Front-end code change data =
____________________
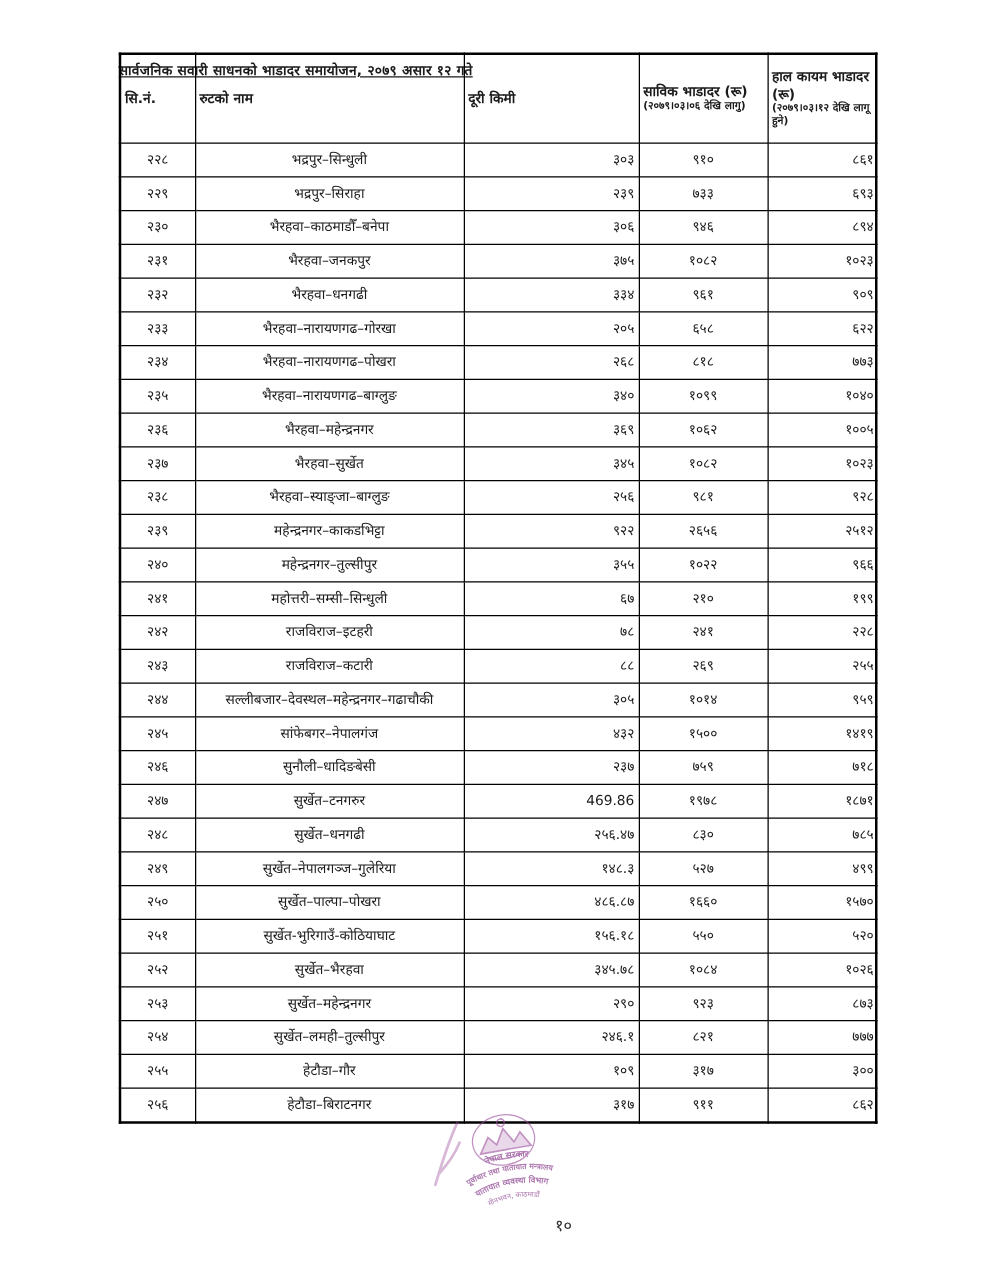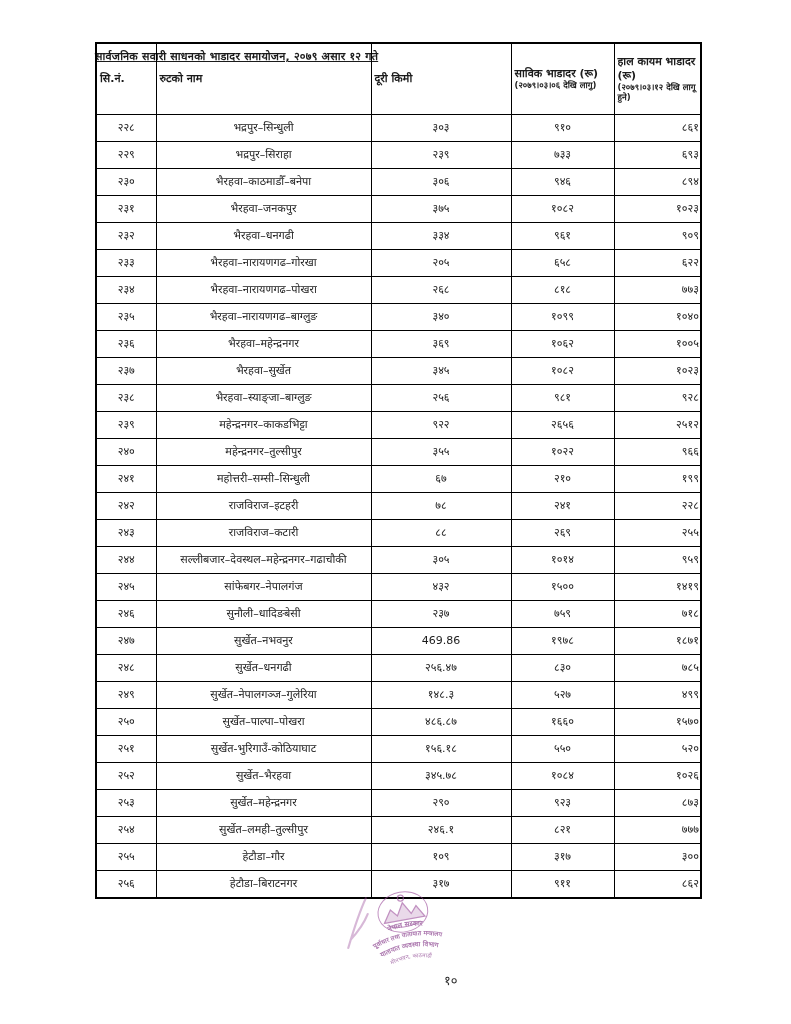--- a/index.html
+++ b/index.html
@@ -57,7 +57,7 @@
   }
   tbody td.c0{width:60px;}
   tbody td.c1{width:215px;padding:1px 20px;}
-  tbody td.c2{width:140px;}
+  tbody td.c2{width:140px;text-align:right;}
   tbody td.c3{width:103px;}
   tbody td.c4{width:87px;text-align:right;padding-right:1px;}
   col.w0{width:60px;}col.w1{width:215px;}col.w2{width:140px;}

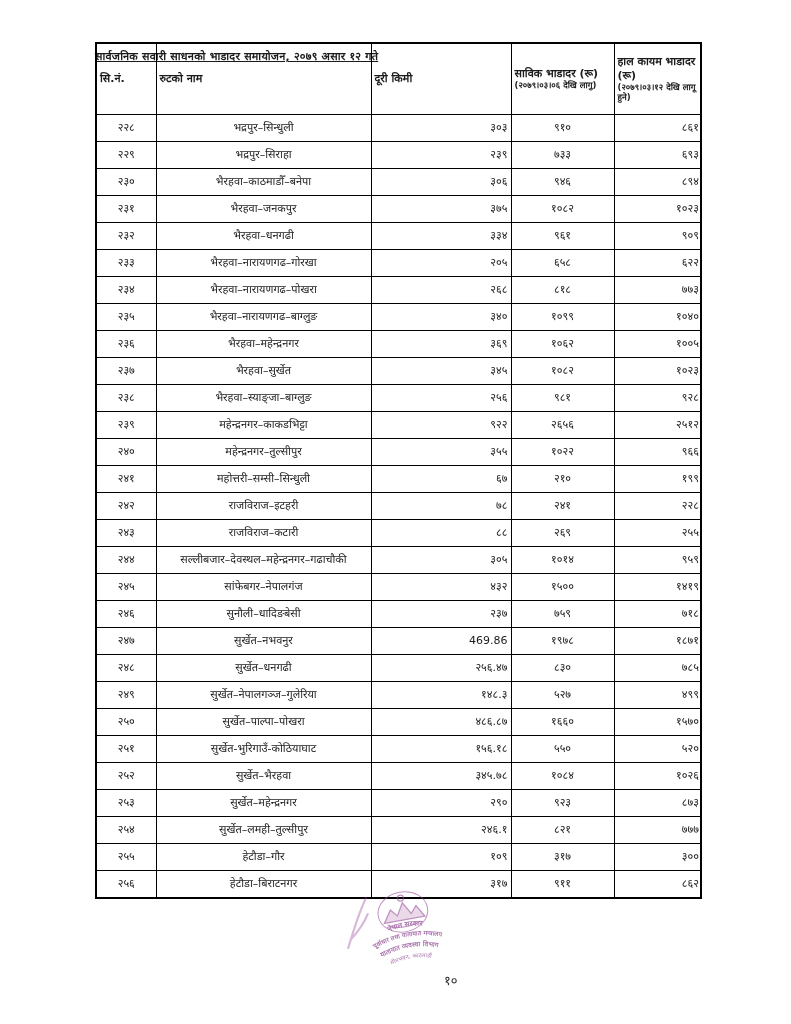--- a/index.html
+++ b/index.html
@@ -239,7 +239,7 @@
       </tr>
       <tr>
         <td class="c0">२४७</td>
-        <td class="c1">सुर्खेत–नभवनुर</td>
+        <td class="c1">सुर्खेत–टनगरुर</td>
         <td class="c2">469.86</td>
         <td class="c3">१९७८</td>
         <td class="c4">१८७१</td>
____________________
Task statement = Collect every line above that contains the word "align".

Answer box =
+  tbody td.c2{width:140px;text-align:right;}
   tbody td.c4{width:87px;text-align:right;padding-right:1px;}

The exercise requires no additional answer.